イデアの昼と夜

東京大学で哲学を学んだのち、ブログを書いています。

反出生主義の根底にあるもの

 
 今回の探求も、そろそろ終わりにさしかかりつつあるようです。
 
 
 論点:わたしの存在の与えと「この人間」の与えとは、理念においては区別できるとしても、現実においてはひとつながりの与えとして与えられるのではないだろうか。
 
 
 問題を整理してみましょう。「わたしとは何か」という問いについては、次の二つの与えについて考えてみる必要があります。
 
 
 1. 意識の与え、あるいは、わたしの存在の与え。
 2. 「この人間」の与え。
 
 
 すでに何度か論じたように、絶対に確実なものとしてその確かさを否定することができないのは、1の与えの方のみです。
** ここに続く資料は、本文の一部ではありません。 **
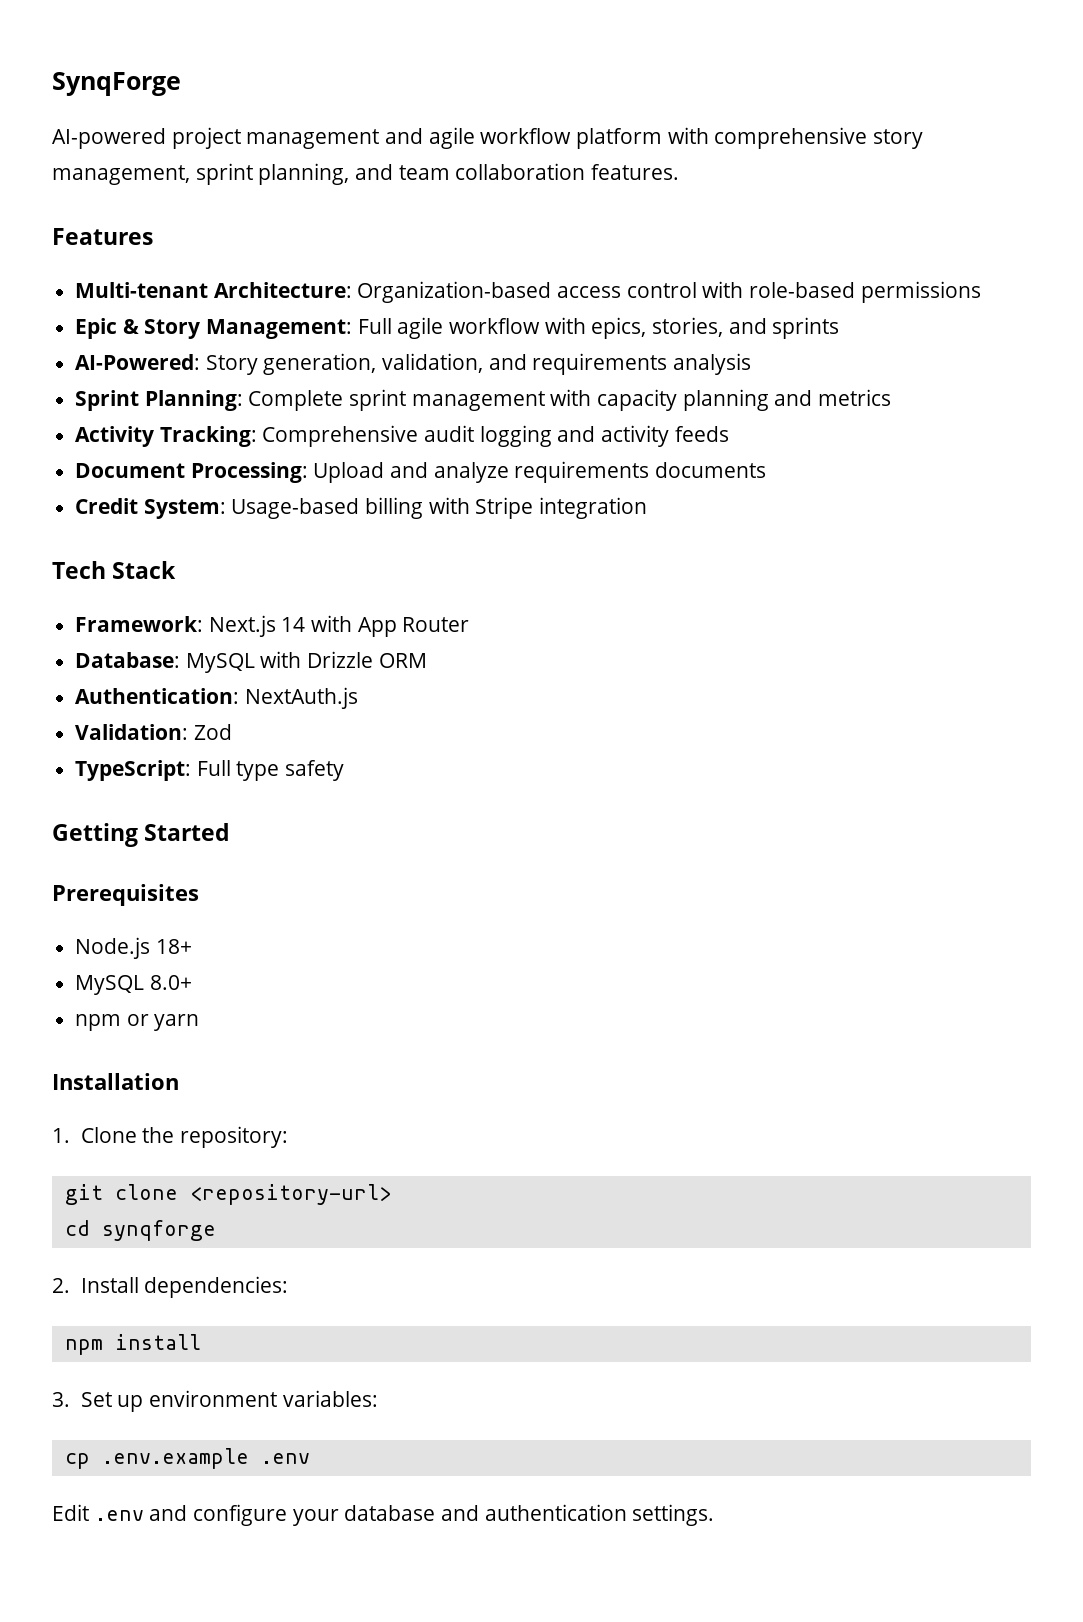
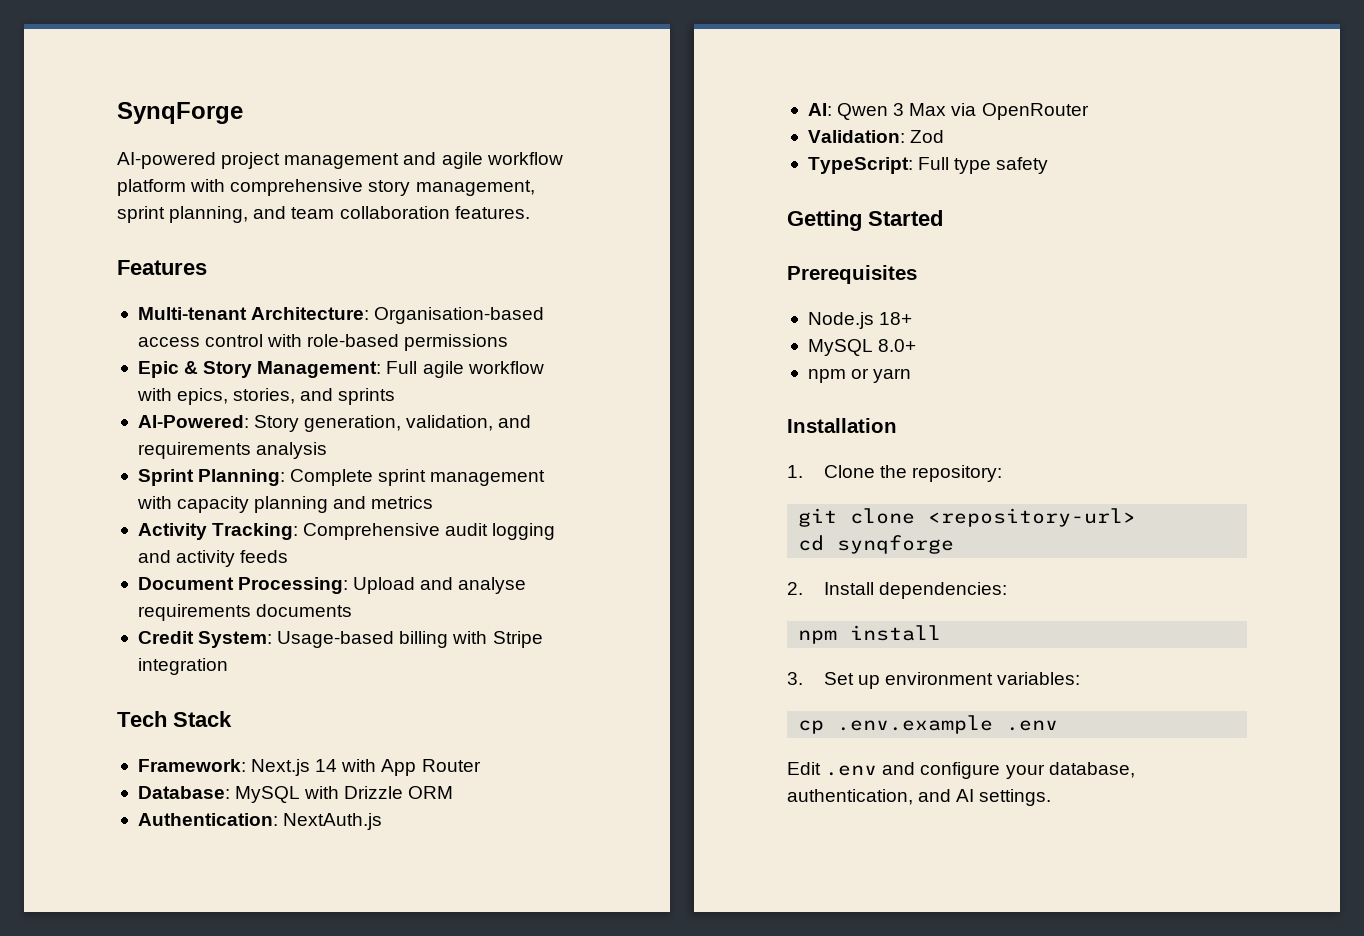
- Multi-tenant Architecture: Organization-based access control with role-based permissions
+ Multi-tenant Architecture: Organisation-based access control with role-based permissions
- Document Processing: Upload and analyze requirements documents
+ Document Processing: Upload and analyse requirements documents
+ AI: Qwen 3 Max via OpenRouter
- Edit .env and configure your database and authentication settings.
+ Edit .env and configure your database, authentication, and AI settings.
わたしは、考えるわたしが存在しないと考えるならば必然的に不合理に陥るほかありませんが、わたしが特定の「この人間」(ex.このブログの筆者であるならば、philo1985という人間)であるということの方は、事によると偽りである可能性がないとは言い切れません。
 
  
 しかし、このような偽りの可能性は理論的には捨て切れないとはいえ、わたしが特定の「この人間」であるということは、おそらくはほぼ確実に、否定できない事実でしょう。ここでは、与えの確かさはコギトの直覚を介した絶対確実性に依拠する確かさではなく、いわば事実性による確かさであり、この確かさは、絶対的な仕方で保証もされないけれども、否定しがたい重みをもって私たちにその与えを受け入れるように促しているといえます。
 
 
 したがって、ひとつながりになっているこの二つの与えの重なり合いによって、わたしはやはり「わたしは他の誰でもない『この人間』である」と言わざるをえないということになるのではないか。ここまで来ると、わたしは、もはやわたし自身を純粋意識として思い描くことは不可能にならざるをえないように思われます。
 
 
 
 わたし 存在 ブログ philo1985 絶対確実性 コギト 純粋意識 グノーシス 反出生主義
 
 
 
 ここでは、詳細に立ち入って論じることはしませんが、古代のグノーシス思想や、現代の反出生主義といった種々の厭世的思想の根底には、事実性の与え、すなわちわたしが「この人間」であることの否認あるいは拒絶というモメントが横たわっているのではないかと思われます。このような思想を抱く人々は、意識しているにせよ無意識においてであるにせよ、一方では純粋意識の至高性に憧れを抱きつつ、他方では自らが血と肉を備えた一人の人間であることを憎んでいるのではないだろうか。
 
 
 動物は、たとえ苦しむことがあるとしても、絶望することはない。絶望するということは、至高性の直観を持たない存在にはおよそ不可能なのではないだろうか。たとえ朧げなものではあるとしても、人間の抱く至福に対する微かな予感こそが、その同じ人間を精神性の地獄へと突き落とすのではないか。
 
 
 上のような見立てはまだ暫定的なものにすぎませんが、それでも一度検討してみるだけの価値はあるのではないかと思われます。いずれにせよ、自我論と人間論の観点からする反出生主義思想の構造の解明は、この時代の哲学に課せられた重要な務めの一つであることは間違いなさそうです。